The Q-TWiST approach was used to partition OS into 3 health states: time without disease progression or symptoms of toxicity (TWiST), time with grade ≥3 treatment-related AE toxicity after randomization but before progression (TOX), and time after progression (REL). Q-TWiST was calculated by multiplying mean time spent in each state at 36 months (mos) by their utility (TWiST=1.0, TOX=0.5, and REL=0.5). Q-TWiST differences were assessed at various times ranging from 3 to 36 mos. A ≥ 15% relative Q-TWiST gain (vs mean IPI OS) was considered clearly clinically important.


Compared with IPI, NIVO+IPI pts had longer (difference in mean mos, 95% CI) TWiST (9.6, 7.4 to 11.7) and TOX (0.3, 0.1 to 0.4) but shorter REL time (-5.2, -7.1 to -3.2). Compared with IPI, NIVO pts had a longer TWiST (7.3, 5.0 to 9.6), shorter REL time (-3.4, -5.5 to -1.3), and shorter TOX (-0.1, -0.2 to 0.1). Q-TWiST was highest for NIVO+IPI, followed by NIVO, and IPI (Table). Relative Q-TWiST gains were also favorable for NIVO+IPI (+34.0% v IPI) and NIVO (+26.4% v IPI) and increased as follow-up increased from 3 to 36 months for all comparisons.

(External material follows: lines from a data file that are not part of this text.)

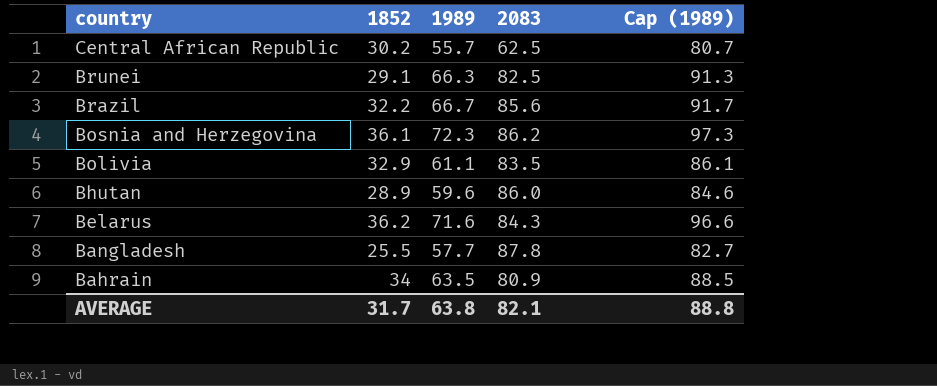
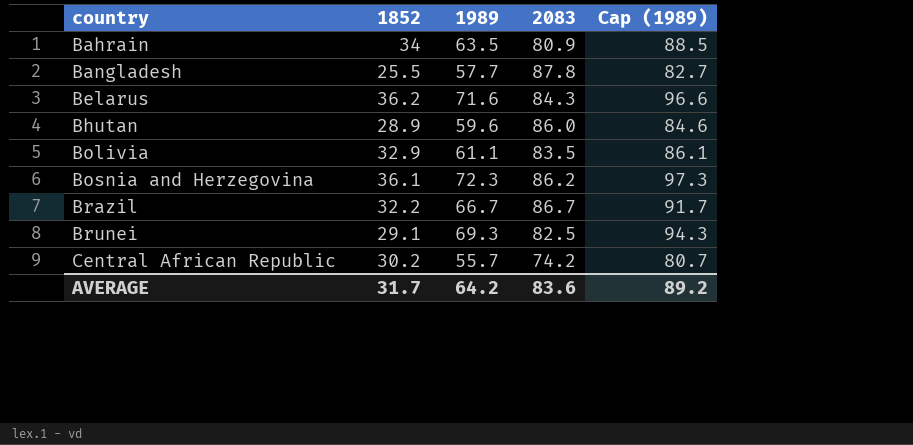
row order: country descending -> country ascending
Brazil | 2083: 85.6 -> 86.7
Brunei | 1989: 66.3 -> 69.3
Brunei | Cap (1989): 91.3 -> 94.3
Central African Republic | 2083: 62.5 -> 74.2
AVERAGE | 1989: 63.8 -> 64.2
AVERAGE | 2083: 82.1 -> 83.6
AVERAGE | Cap (1989): 88.8 -> 89.2

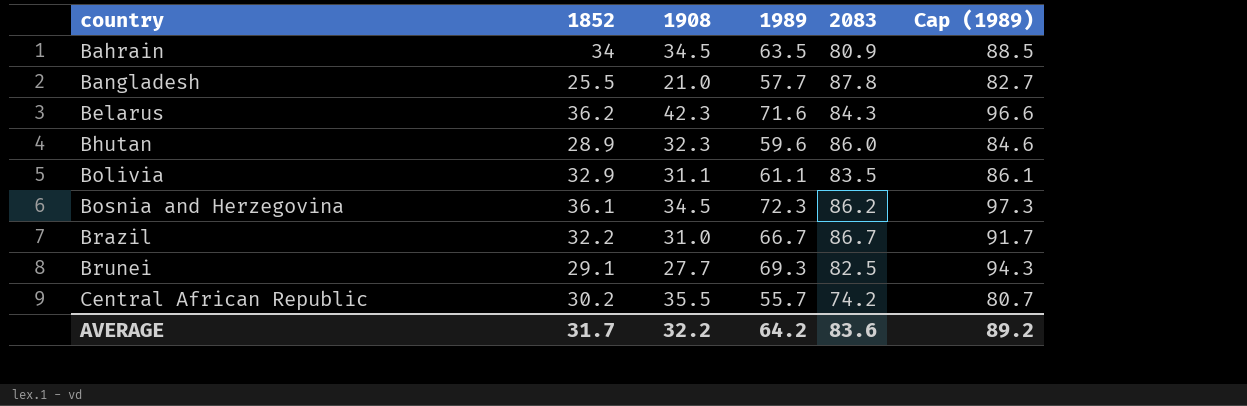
column 1908 | position: none -> 3

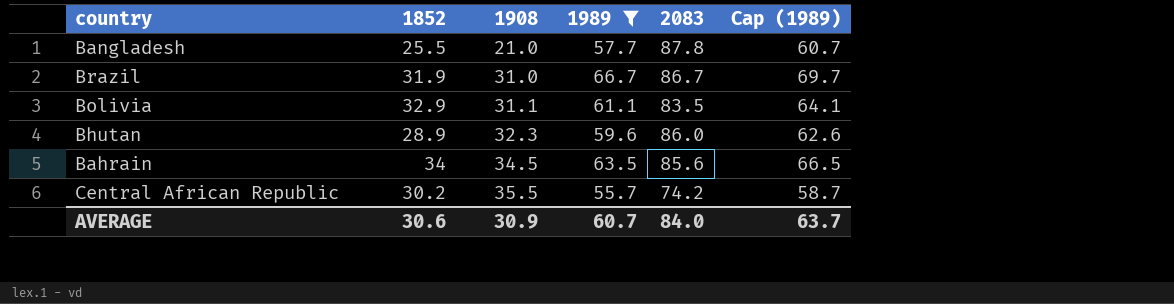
filter: none -> 1989 <= 66.7
row order: country ascending -> 1908 ascending
column Cap (1989) | formula: [1989] + 25 -> [1989] + 3
Brazil | 1852: 32.2 -> 31.9
Bahrain | 2083: 80.9 -> 85.6
AVERAGE | 1852: 31.7 -> 30.6
AVERAGE | 1908: 32.2 -> 30.9
AVERAGE | 1989: 64.2 -> 60.7
AVERAGE | 2083: 83.6 -> 84.0
AVERAGE | Cap (1989): 89.2 -> 63.7

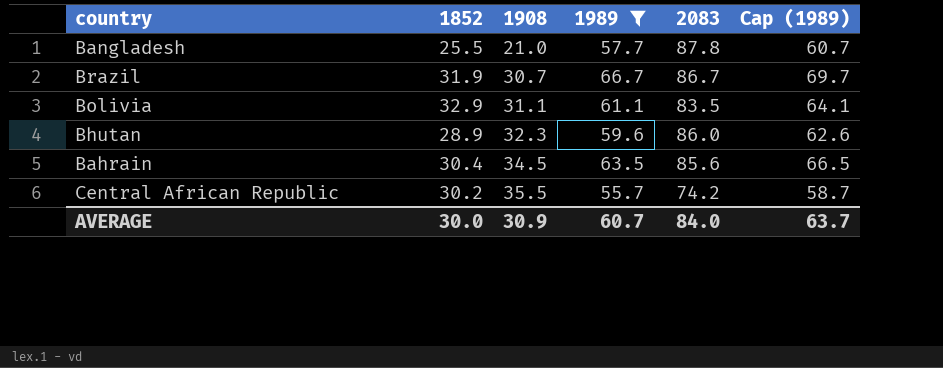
Brazil | 1908: 31.0 -> 30.7
Bahrain | 1852: 34 -> 30.4
AVERAGE | 1852: 30.6 -> 30.0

At 36 months, NIVO and NIVO+IPI pts had a clinically important improvement in Q-TWiST vs IPI. As these benefits continue to accrue over time, future analyses with longer follow-up are planned.Table:


Mean (95% CI) time, mos
NIVO+IPI (n = 314)NIVO (n = 316)IPI (n = 315)
TOX0.6 (0.4 to 0.7)0.2 (0.1 to 0.3)0.3 (0.2 to 0.4)
TWiST19.1 (17.4 to 20.8)16.8 (15.1 to 18.5)9.5 (8.1, 10.9)
REL6.1 (4.7 to 7.6)7.9 (6.5 to 9.3)11.3 (9.8 to 12.8)
Q-TWiST22.4 (21.0 to 23.9)20.9 (19.4 to 22.3)15.3 (14.1 to 16.5)

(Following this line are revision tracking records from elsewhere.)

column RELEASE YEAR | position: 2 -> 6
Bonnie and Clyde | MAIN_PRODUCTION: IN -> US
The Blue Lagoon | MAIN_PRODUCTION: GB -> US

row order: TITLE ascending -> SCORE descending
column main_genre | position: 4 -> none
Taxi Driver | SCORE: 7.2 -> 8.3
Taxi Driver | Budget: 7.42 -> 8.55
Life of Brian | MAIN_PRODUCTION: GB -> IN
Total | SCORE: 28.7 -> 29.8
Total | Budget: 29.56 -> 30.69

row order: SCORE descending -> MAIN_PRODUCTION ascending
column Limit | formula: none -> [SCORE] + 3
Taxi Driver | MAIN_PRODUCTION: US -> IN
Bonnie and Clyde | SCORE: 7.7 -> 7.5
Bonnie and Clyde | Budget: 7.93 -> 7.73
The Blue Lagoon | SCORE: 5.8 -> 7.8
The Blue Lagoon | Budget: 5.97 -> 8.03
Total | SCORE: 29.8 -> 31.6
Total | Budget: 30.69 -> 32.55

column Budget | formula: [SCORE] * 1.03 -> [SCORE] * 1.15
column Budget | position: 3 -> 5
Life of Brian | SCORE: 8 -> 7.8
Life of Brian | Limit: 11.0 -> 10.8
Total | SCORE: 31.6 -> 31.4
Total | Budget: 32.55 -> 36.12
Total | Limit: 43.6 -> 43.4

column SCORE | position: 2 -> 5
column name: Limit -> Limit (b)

Clinical trial identification

QoL study based on the 067 trial NCT01844505 protocol number is CA209-067 (CheckMate 067)

Legal entity responsible for the study

Bristol-Myers Squibb


Bristol-Myers Squibb


M. Botteman: Employed by and owns stock in Pharmerit International. Pharmerit International has received research funding from BMS to conduct this research. Pharmerit International is a global health economics and outcomes research consulting firm that receives researching funding and fees related to consulting and other advisory roles from numerous private organizations from the pharmaceutical, biotech, device, and medical industry. R. Shah, L. Luo: Employed by Pharmerit International. Pharmerit International has received research funding from BMS to conduct this research. K. Gupte-Singh, J. Sabater, S. Rao: Employed by and owns stock in Bristol-Myers Squibb. D.F. McDermott: David McDermott served as a consultant or advisor for Pfizer and Genentech. M.B. Atkins: Served as a consultant or advisor for GNE, Pfizer, Novartis, GSK, C-Cam, X4 Pharma, Amgen, Lilly, Alkermes, Infinity Pharmaceuticals, Genoptix, Bristol-Myers Squibb, Nektar, Merck; received honoraria from Bristol-Myers Squibb. All other authors have declared no conflicts of interest.